## Activity
Your task is to filter the entries and copy every line containing the string "Commission".
Top of Source information
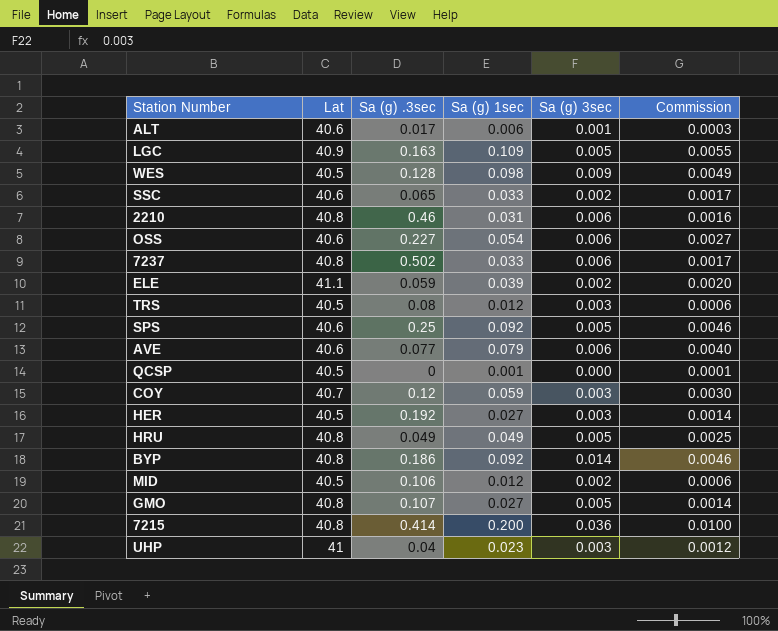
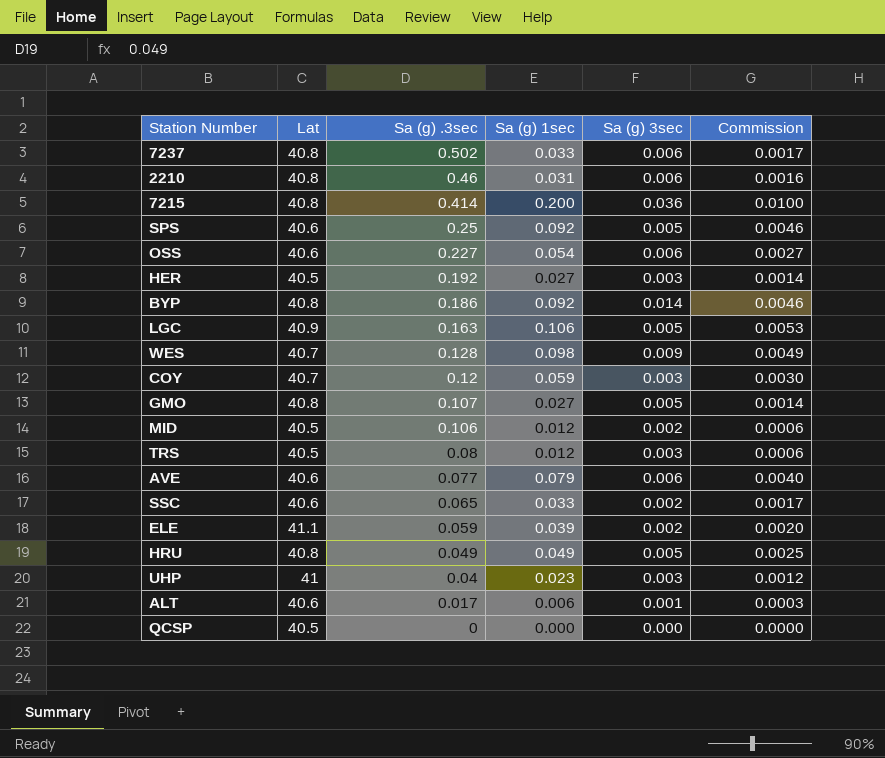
row order: none -> Sa (g) .3sec descending
LGC | Sa (g) 1sec: 0.109 -> 0.106
LGC | Commission: 0.0055 -> 0.0053
WES | Lat: 40.5 -> 40.7
QCSP | Sa (g) 1sec: 0.001 -> 0.000
QCSP | Commission: 0.0001 -> 0.0000

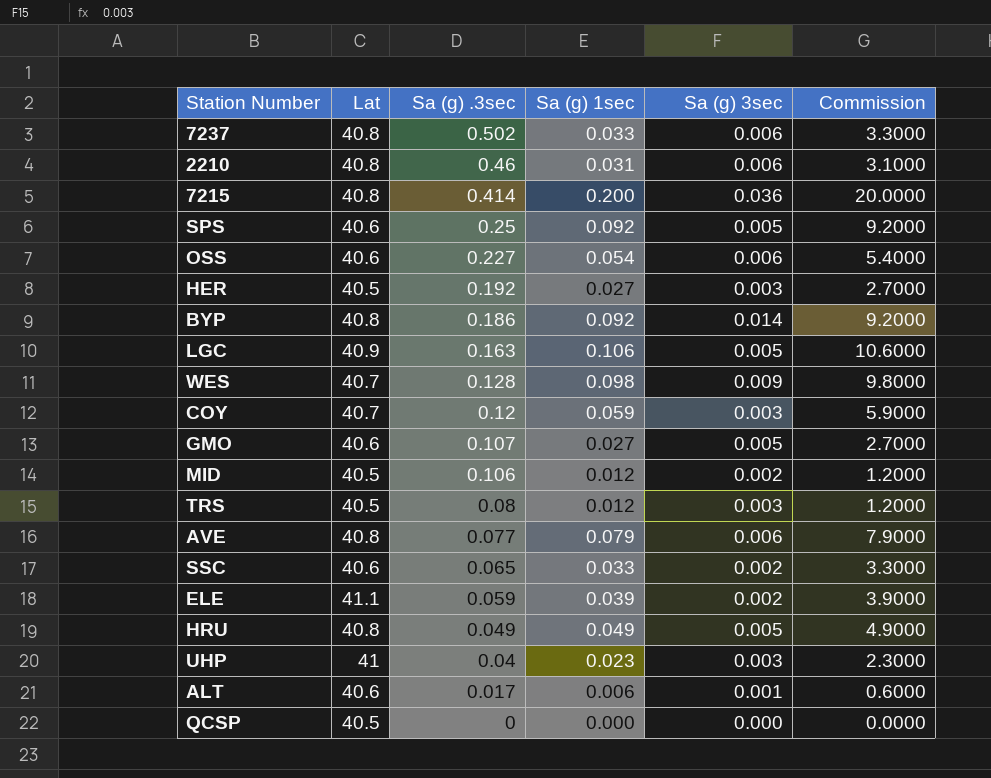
column Commission | formula: [Sa (g) 1sec] * 0.05 -> [Sa (g) 1sec] * 100
GMO | Lat: 40.8 -> 40.6
AVE | Lat: 40.6 -> 40.8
Bottom of Source information
## Completed exercise
LGC | Commission: 0.0055 -> 0.0053
QCSP | Commission: 0.0001 -> 0.0000
column Commission | formula: [Sa (g) 1sec] * 0.05 -> [Sa (g) 1sec] * 100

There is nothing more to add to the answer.